Data to use section start
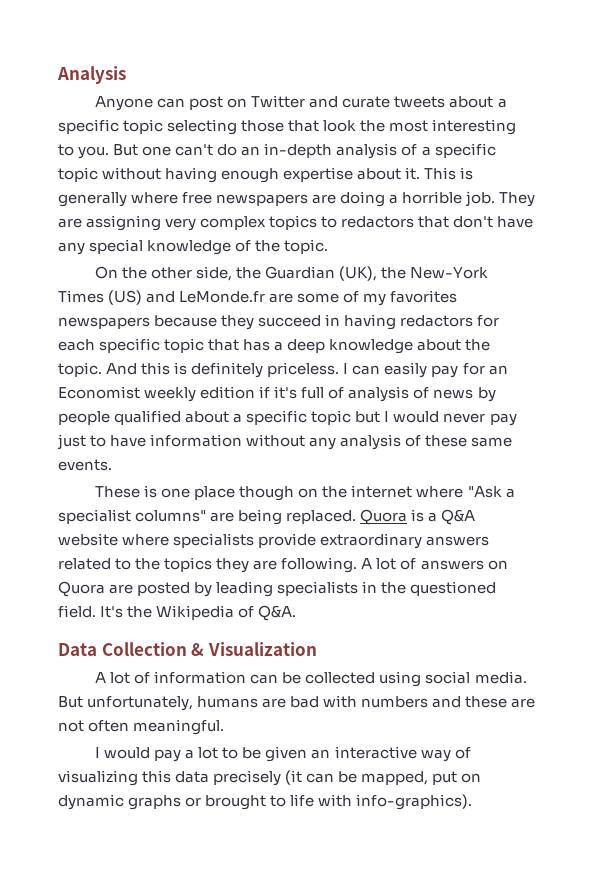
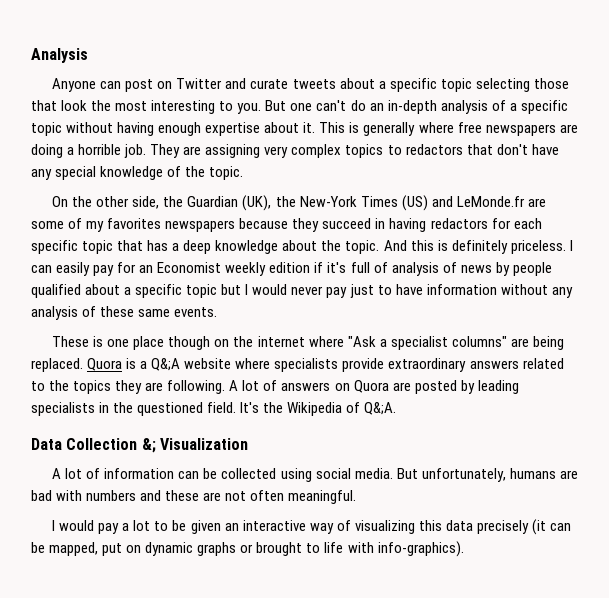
[441,509,476,525] Q&A -> [151,358,181,371] Q&;A
[258,605,297,621] Q&A. -> [364,402,397,415] Q&;A.
[191,643,205,656] & -> [141,438,156,453] &;

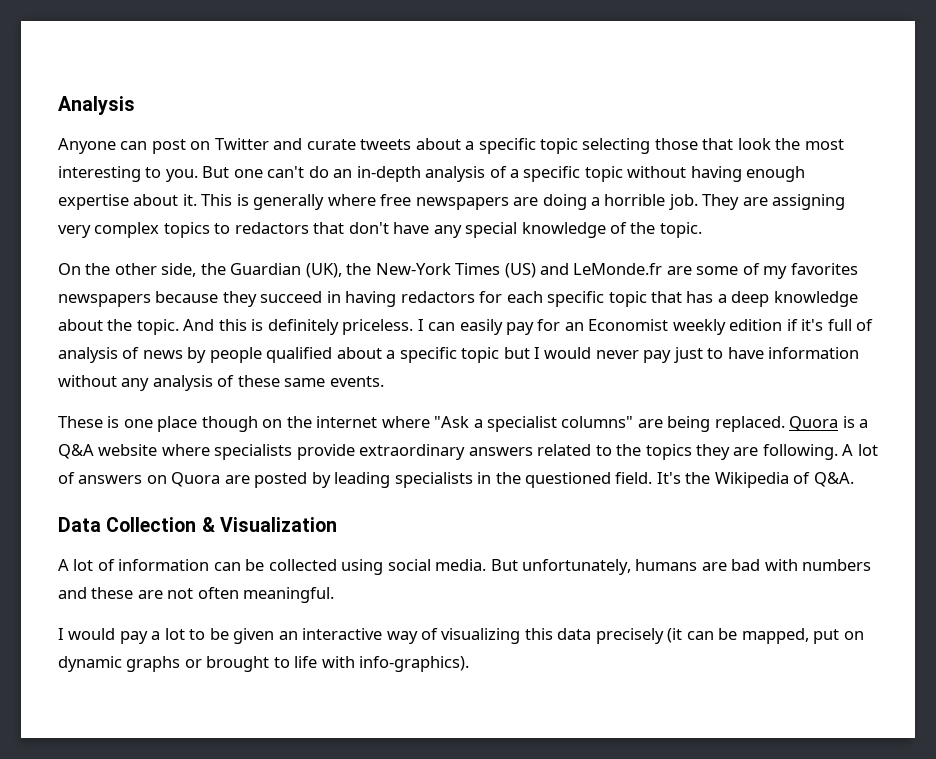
[151,358,181,371] Q&;A -> [58,444,94,459] Q&A
[364,402,397,415] Q&;A. -> [813,472,854,487] Q&A.
[141,438,156,453] &; -> [201,517,215,532] &

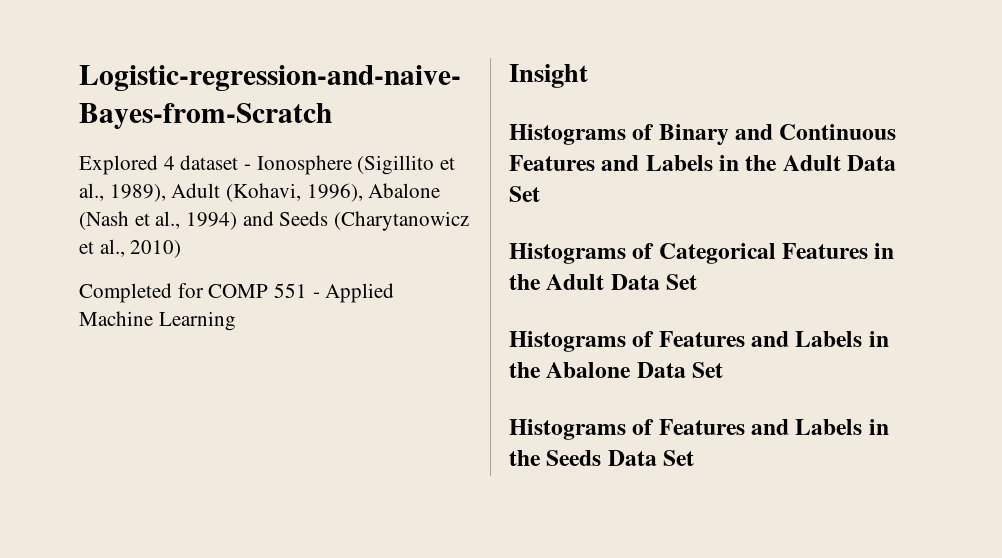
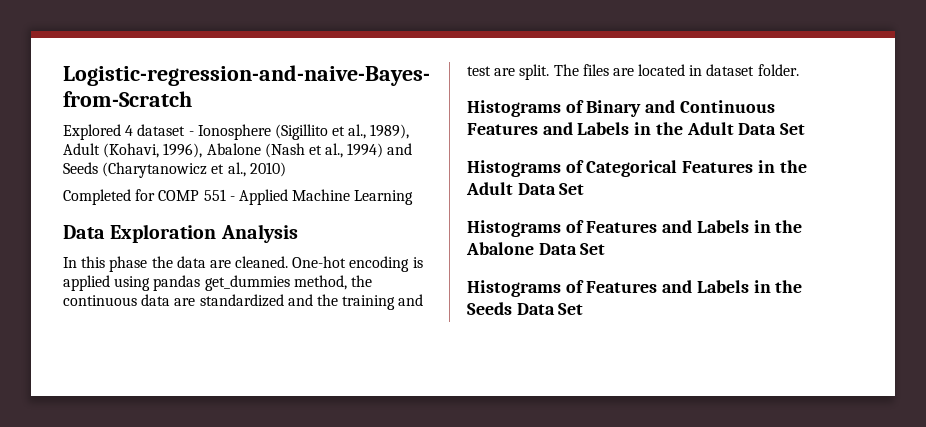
[509,64,588,88] Insight -> [63,224,298,243] [63,256,423,272] [63,275,372,291] [63,294,424,310] [467,64,799,80] Data Exploration Analysis // In this phase the data are cleaned. One-hot encoding is applied using pandas get_dummies method, the continuous data are standardized and the training and test are split. The files are located in dataset folder.

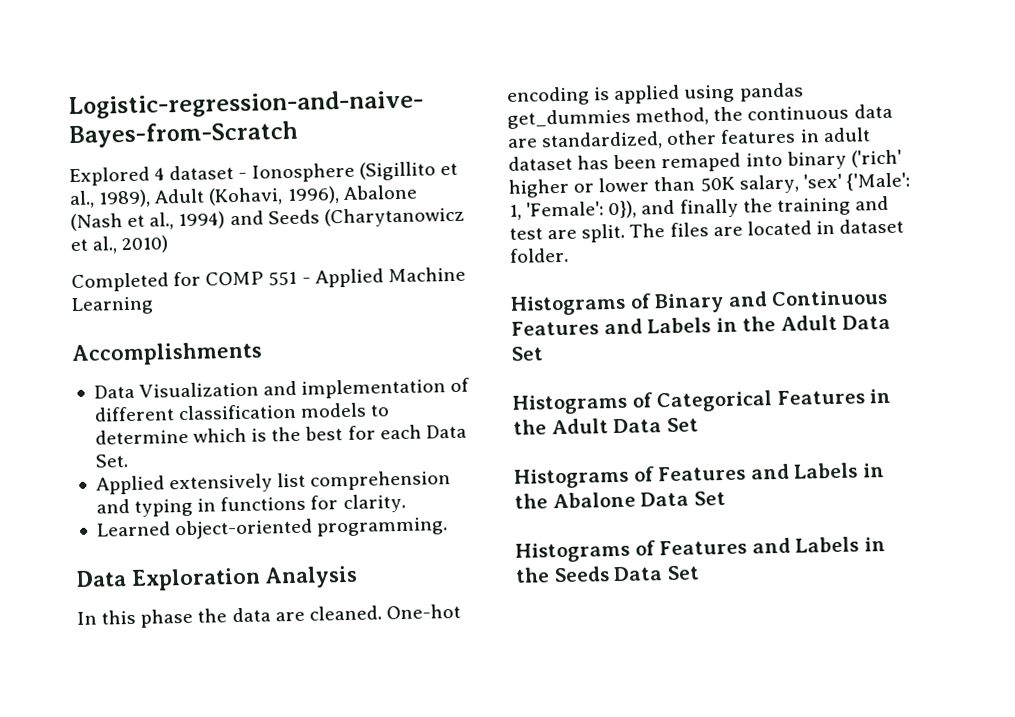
(414, 197) none -> [72,341,263,367] [93,377,471,399] [93,402,391,422] [94,424,467,445] [94,454,128,468] [95,470,452,495] [95,493,406,517] [95,517,449,540] // Accomplishments // Data Visualization and implementation of different classification models to determine which is the best for each Data Set. // Applied extensively list comprehension and typing in functions for clarity. // Learned object-oriented programming.
[199,294,313,307] standardized and -> [541,127,871,151] [508,149,902,173] [508,172,910,198] [509,198,739,220] standardized, other features in adult dataset has been remaped into binary ('rich' higher or lower than 50K salary, 'sex' {'Male': 1, 'Female': 0}), and finally

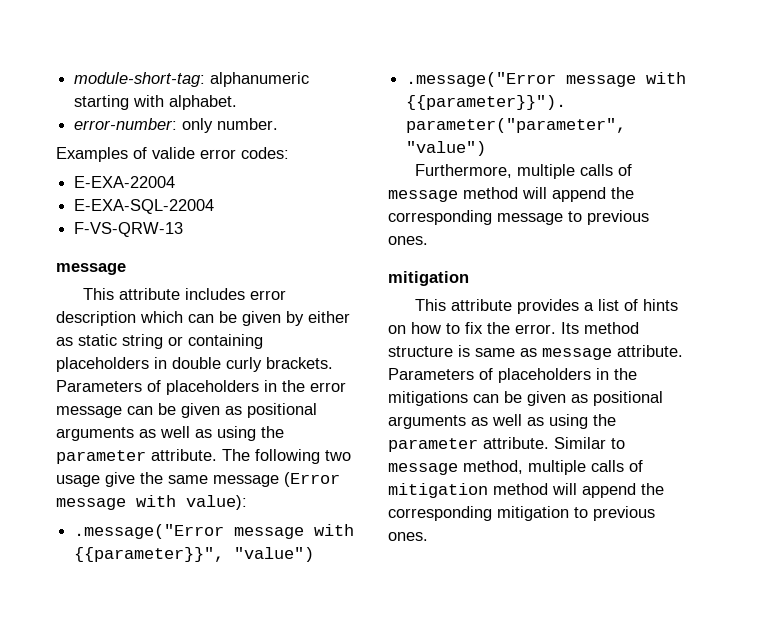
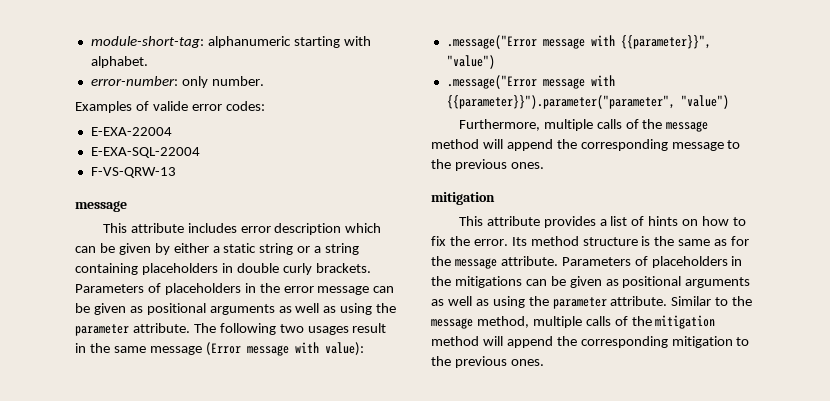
[56,337,73,346] as -> [212,246,220,253] a
(183, 341) none -> [314,243,360,255] a string
[56,472,135,487] usage give -> [307,323,387,335] [75,343,86,353] usages result in
(632, 170) none -> [642,119,663,129] the
(582, 216) none -> [431,159,451,169] the
(470, 351) none -> [654,236,675,246] the
(537, 352) none -> [731,236,750,246] [431,256,451,266] for the
(625, 443) none -> [732,296,753,306] the
(643, 466) none -> [631,316,652,326] the
(588, 512) none -> [431,356,451,366] the

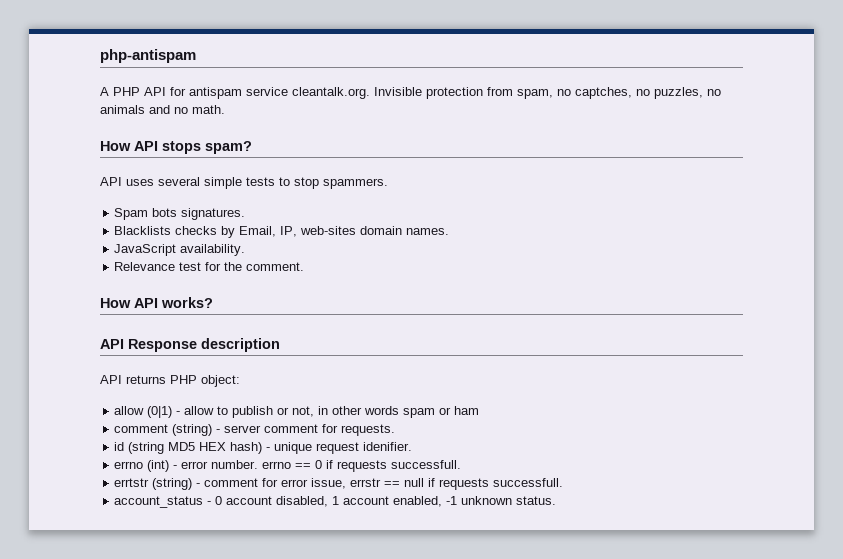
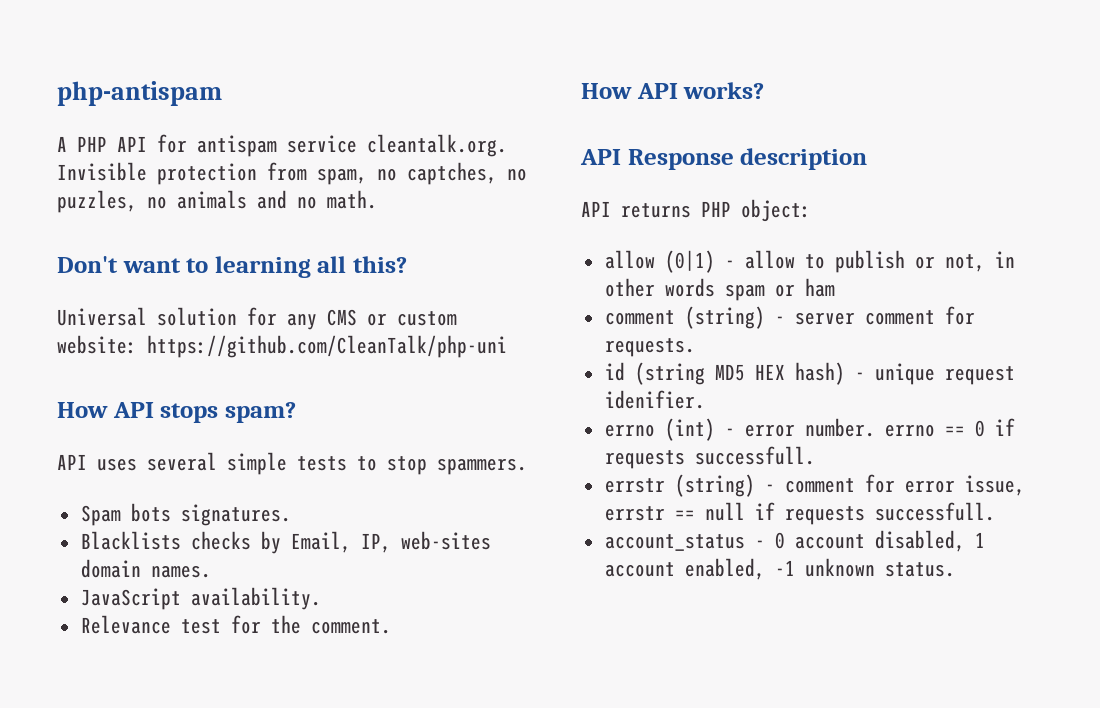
(225, 109) none -> [57,256,408,278] [57,307,457,330] [57,335,507,358] // Don't want to learning all this? // Universal solution for any CMS or custom website: https://github.com/CleanTalk/php-uni
[114,478,150,487] errtstr -> [604,478,665,493] errstr

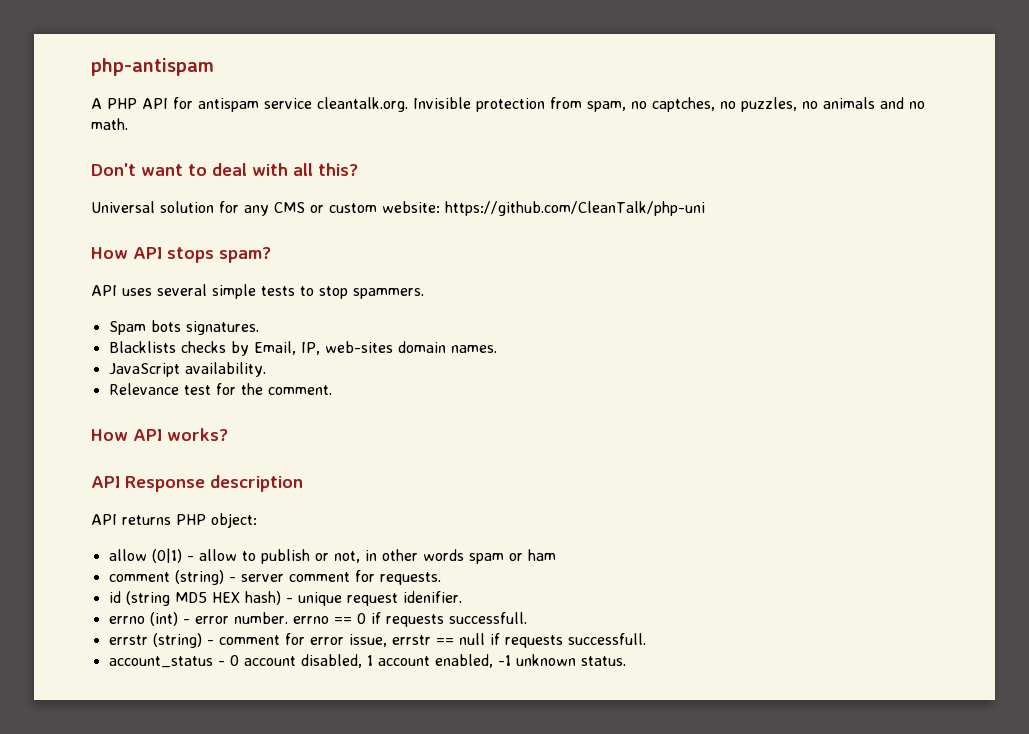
[214,256,311,278] learning -> [212,163,288,176] deal with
Data to use section end
Pick from the records each line that contains the word "learning" and show it.

(225, 109) none -> [57,256,408,278] [57,307,457,330] [57,335,507,358] // Don't want to learning all this? // Universal solution for any CMS or custom website: https://github.com/CleanTalk/php-uni
[214,256,311,278] learning -> [212,163,288,176] deal with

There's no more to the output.